Frantz Fanon, born on this day in 1925, was a West Indian Pan-Africanist philosopher and Algerian revolutionary most known for his text The Wretched of the Earth.
Fanon was born to an affluent family on the Caribbean island of Martinique, then a French colony which is still under French control today. As a teenager, he was taught by communist anti-colonial thinker Aimé Césaire (1913 - 2008).
Fanon was exposed to much European racism during World War II. After France fell to the Nazis in 1940, a Nazi government was set up in Martinique by French collaborators, whom he describedas taking off their masks and behaving like "authentic racists".
Fighting for the Allied forces, Fanon also observed European women liberated by black soldiers preferring to dance with fascist Italian prisoners rather than fraternize with their liberators.
While completing a residency in psychiatry in France completing, Fanon wrote and published his first book, "Black Skin, White Masks" (1952), an analysis of the negative psychological effects of colonial subjugation upon black people.
Following the outbreak of the Algerian revolution in November 1954, Fanon joined the Front de Libération Nationale, a nationalist Algerian party. Working at a French hospital in Algeria, Fanon became responsible for treating the psychological distress of the French troops who carried out torture to suppress anti-colonial resistance, as well as their Algerian victims.

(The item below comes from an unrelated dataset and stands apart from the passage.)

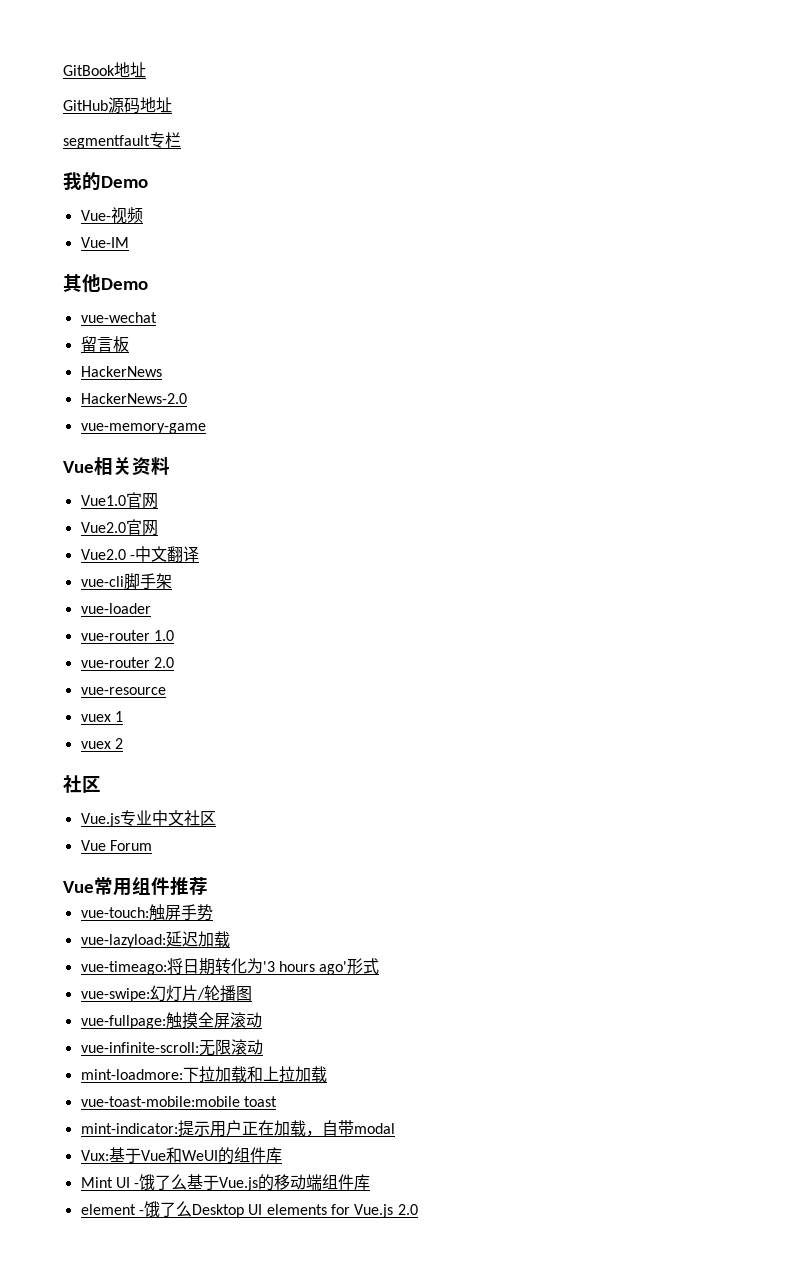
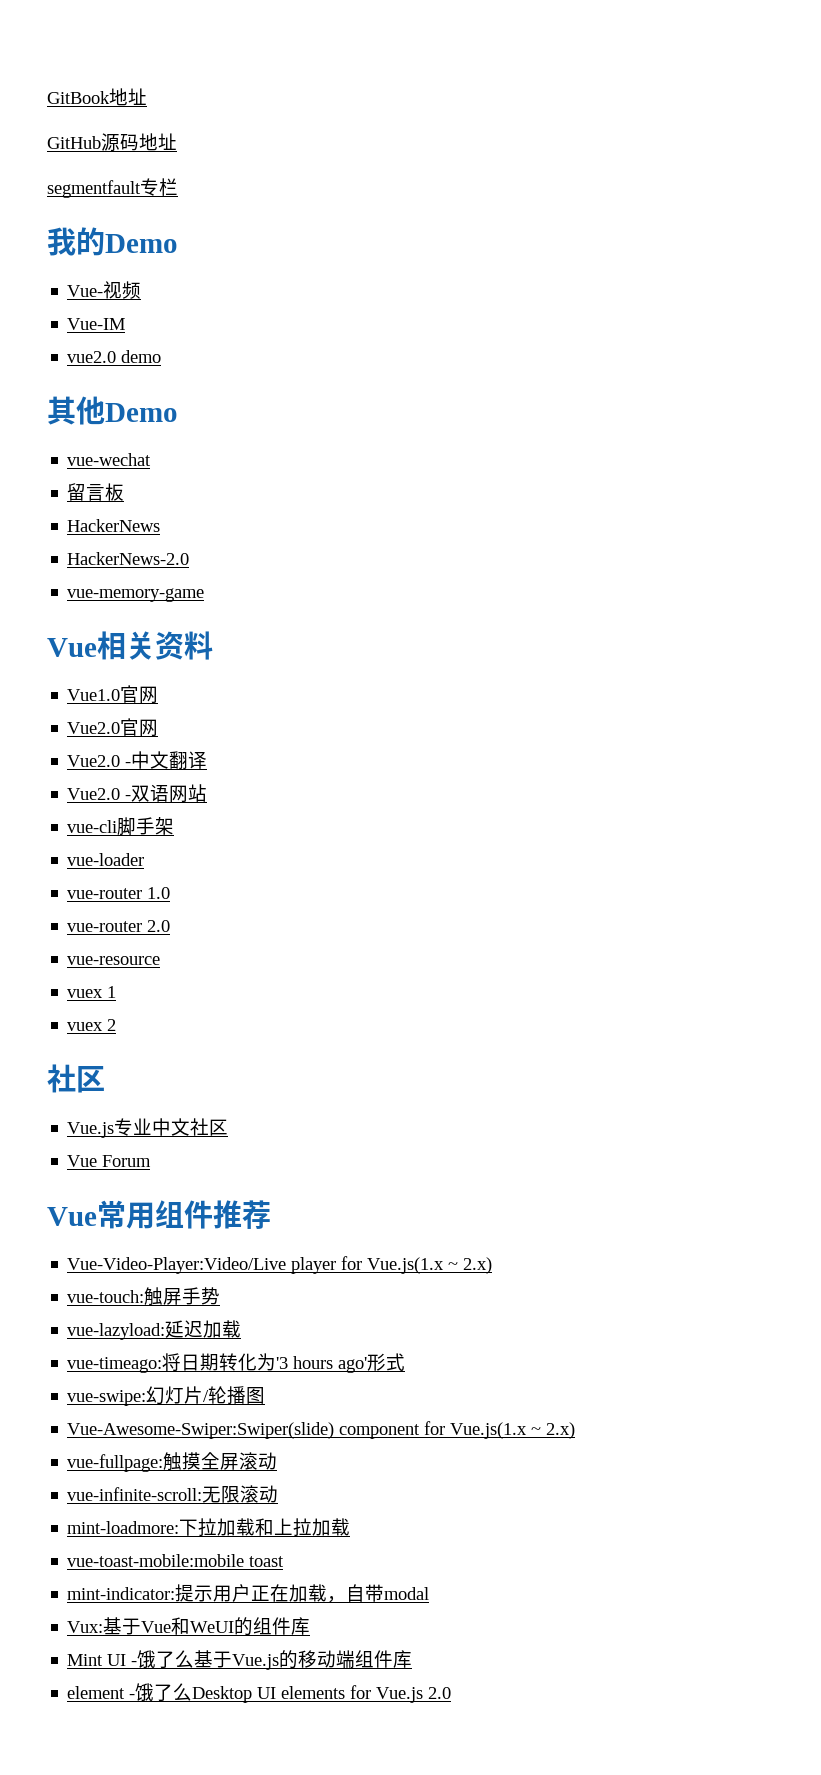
+ vue2.0 demo
+ Vue2.0 -双语网站
+ Vue-Video-Player:Video/Live player for Vue.js(1.x ~ 2.x)
+ Vue-Awesome-Swiper:Swiper(slide) component for Vue.js(1.x ~ 2.x)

While organizing for Algerian independence in Ghana, Fanon was diagnosed with leukemia that would ultimately kill him. He spent the last year of his life writing his most famous work, "The Wretched of the Earth" (French: Les Damnés de la Terre). The text provides a psychiatric analysis of the dehumanizing effects of colonization and examines the possibilities of anti-colonial liberation
Following a trip to the Soviet Union to treat his leukemia, Fanon came to the U.S. in 1961 for further treatment in a visit arranged by the CIA. Fanon died in Bethesda, Maryland on December 6th, 1961 under the name of "Ibrahim Fanon", a Libyan nom de guerre he had assumed in order to enter a hospital after being wounded during a mission for the Algerian National Liberation Front.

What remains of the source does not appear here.